Vordi
Voice to text that remembers.
What it is
A free, open-source macOS voice-typing app, my answer to WisprFlow and Superwhisper. Hold fn, speak into any app, and a Dynamic Notch streams your speech through Groq, OpenAI, or a local Whisper, then cleans and rewrites it before injecting the text. Pure Swift and SwiftUI, no Electron. It also keeps a private, on-device memory of everything you said. I have dictated 142,000 words through it.
System design
Local-first by default. Speech is routed to the right engine per language: Groq for fast English, OpenAI for Hinglish and multilingual, or a fully local Whisper, followed by an LLM cleanup and rewrite pass. A private, on-device memory built on SQLite FTS5 plus local embeddings powers a small RAG layer, so you can ask questions over everything you have ever dictated and get answers with cited sources.
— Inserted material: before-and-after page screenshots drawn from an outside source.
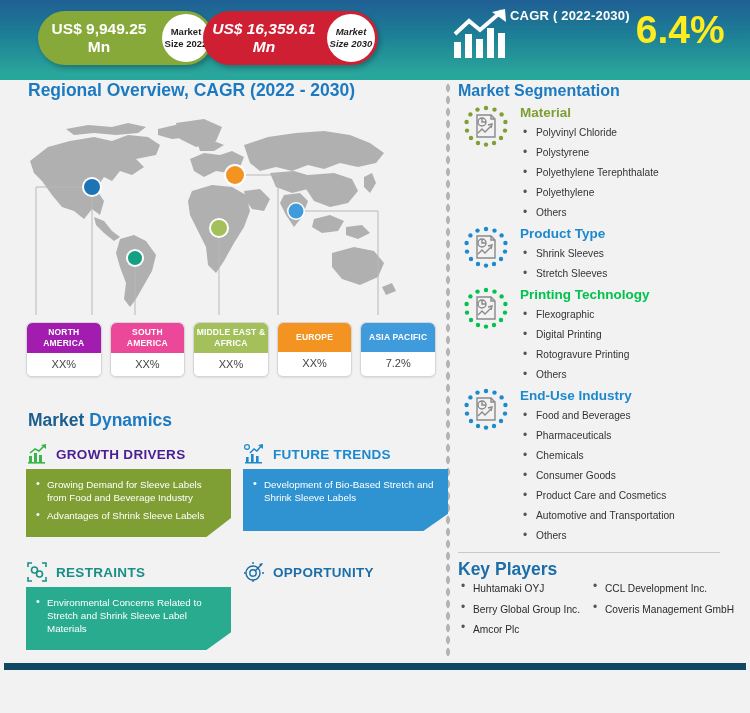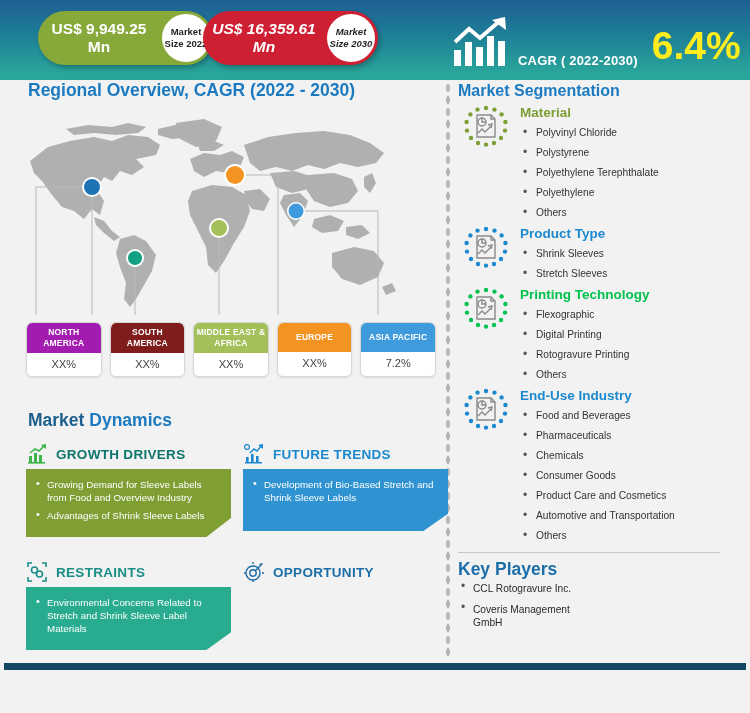--- a/index.html
+++ b/index.html
@@ -34,21 +34,21 @@
   .pill-circle {
     position: absolute; right: 3px; top: 3px;
     width: 48px; height: 48px; border-radius: 50%;
     background: #ffffff; color: #231f20;
     font-size: 9.5px; font-weight: bold; line-height: 12px;
     display: flex; flex-direction: column; align-items: center; justify-content: center;
     text-align: center;
   }
   .cagr-group {
     position: absolute; left: 452px; top: 8px;
-    display: flex; align-items: flex-end; gap: 8px; height: 60px;
+    display: flex; align-items: flex-start; height: 60px;
   }
   .cagr-icon { width: 58px; height: 52px; }
   .cagr-label { color: #ffffff; font-size: 13px; font-weight: bold; letter-spacing: .2px; }
   .cagr-value { color: #ffec1f; font-size: 39px; font-weight: bold; margin-left: 6px; }
 
   
   .v-divider {
     position: absolute; left: 445px; top: 82px; width: 6px; height: 578px;
     background-image: radial-gradient(#b5b5b5 45%, transparent 47%);
     background-size: 6px 12px; background-repeat: repeat-y;
@@ -248,21 +248,21 @@
     </svg>
   </div>
 </div>
 
 <div class="region-row">
   <div class="region-box">
     <div class="region-name" style="background:#a21caf">NORTH AMERICA</div>
     <div class="region-val">XX%</div>
   </div>
   <div class="region-box">
-    <div class="region-name" style="background:#7f1d1d">SOUTH AMERICA</div>
+    <div class="region-name" style="background:#ec4899">SOUTH AMERICA</div>
     <div class="region-val">XX%</div>
   </div>
   <div class="region-box">
     <div class="region-name" style="background:#a3c05a">MIDDLE EAST &amp; AFRICA</div>
     <div class="region-val">XX%</div>
   </div>
   <div class="region-box">
     <div class="region-name" style="background:#f39422;padding:9px 2px">EUROPE</div>
     <div class="region-val">XX%</div>
   </div>
@@ -282,25 +282,25 @@
     <div>
       <div class="dyn-head">
         <svg width="22" height="22" viewBox="0 0 22 22">
           <rect x="3" y="13" width="3" height="6" fill="#3bb54a"></rect>
           <rect x="8" y="10" width="3" height="9" fill="#3bb54a"></rect>
           <rect x="13" y="12" width="3" height="7" fill="#3bb54a"></rect>
           <rect x="2" y="19" width="17" height="1.6" fill="#3bb54a"></rect>
           <polyline points="4,10 9,6 13,8 19,2" stroke="#3bb54a" stroke-width="1.6" fill="none"></polyline>
           <polygon points="20,1 20,6 15,2" fill="#3bb54a"></polygon>
         </svg>
-        <span class="dyn-head-label" style="color:#0f766e">GROWTH DRIVERS</span>
+        <span class="dyn-head-label" style="color:#4c1d95">GROWTH DRIVERS</span>
       </div>
       <div class="dyn-box clip-corner" style="background:#7f9f35">
         <ul>
-          <li>Growing Demand for Sleeve Labels from Food and Overview Industry</li>
+          <li>Growing Demand for Sleeve Labels from Food and Beverage Industry</li>
           <li>Advantages of Shrink Sleeve Labels</li>
         </ul>
       </div>
     </div>
 
     <div>
       <div class="dyn-head">
         <svg width="22" height="22" viewBox="0 0 22 22">
           <circle cx="4" cy="4" r="2.4" fill="none" stroke="#1c89cf" stroke-width="1.2"></circle>
           <rect x="3" y="14" width="2.6" height="5" fill="#1c89cf"></rect>
@@ -505,19 +505,24 @@
       <li>Automotive and Transportation</li>
       <li>Others</li>
     </ul>
   </div>
 
   <div class="hr-line"></div>
 
   <div class="kp-title">Key Players</div>
   <div class="kp-grid">
     <ul>
-      <li>CCL Rotogravure Inc.</li>
+      <li>Huhtamaki OYJ</li>
+      <li>Berry Global Group Inc.</li>
+      <li>Amcor Plc</li>
+    </ul>
+    <ul>
+      <li>CCL Development Inc.</li>
       <li>Coveris Management GmbH</li>
     </ul>
   </div>
 </div>
 
 <div class="footer-bar"></div>
 
 </body></html>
It is pure Swift and SwiftUI, no Electron; cloud keys are yours to bring, and local LLMs through LM Studio or Ollama are a first-class fallback rather than an afterthought.
- Swift
- SwiftUI
- Whisper / Groq
- OpenAI
- CoreML
- SQLite FTS5
- Local LLMs
What I got wrong, then fixed.
01 · the problem
Whisper is fast but English-only and hallucinates ghost phrases like 'thank you for watching' into silent audio. One transcription model could not cover Hinglish, fast English, and clean output at once.
what I did
Route Groq for fast English, OpenAI for multilingual and Hinglish, and run a hallucination guard that strips known phantom text before any cleanup pass touches it.
02 · the problem
Good cleanup needs context, but a dictation widget that steals keyboard focus or demands Accessibility permission up front is dead on arrival.
what I did
fn+key as the primary hotkey so it works without Accessibility, a Dynamic Island that morphs through listening and thinking states without taking focus, and every capture logged to an auditable run log.
03 · the problem
Memory is useless if you can only find things by exact words. Keyword search misses what you meant.
what I did
Hybrid retrieval on-device: SQLite FTS5 for keywords plus local embeddings for meaning, fused into a small RAG layer that answers questions over your own transcripts and cites the source.
04 · the problem
Cloud transcription means handing your voice to someone else. Local models mean slow.
what I did
You bring your own keys for the cloud engines, everything personal stays on-device by default, and local LLMs through LM Studio or Ollama are a first-class fallback, not an afterthought.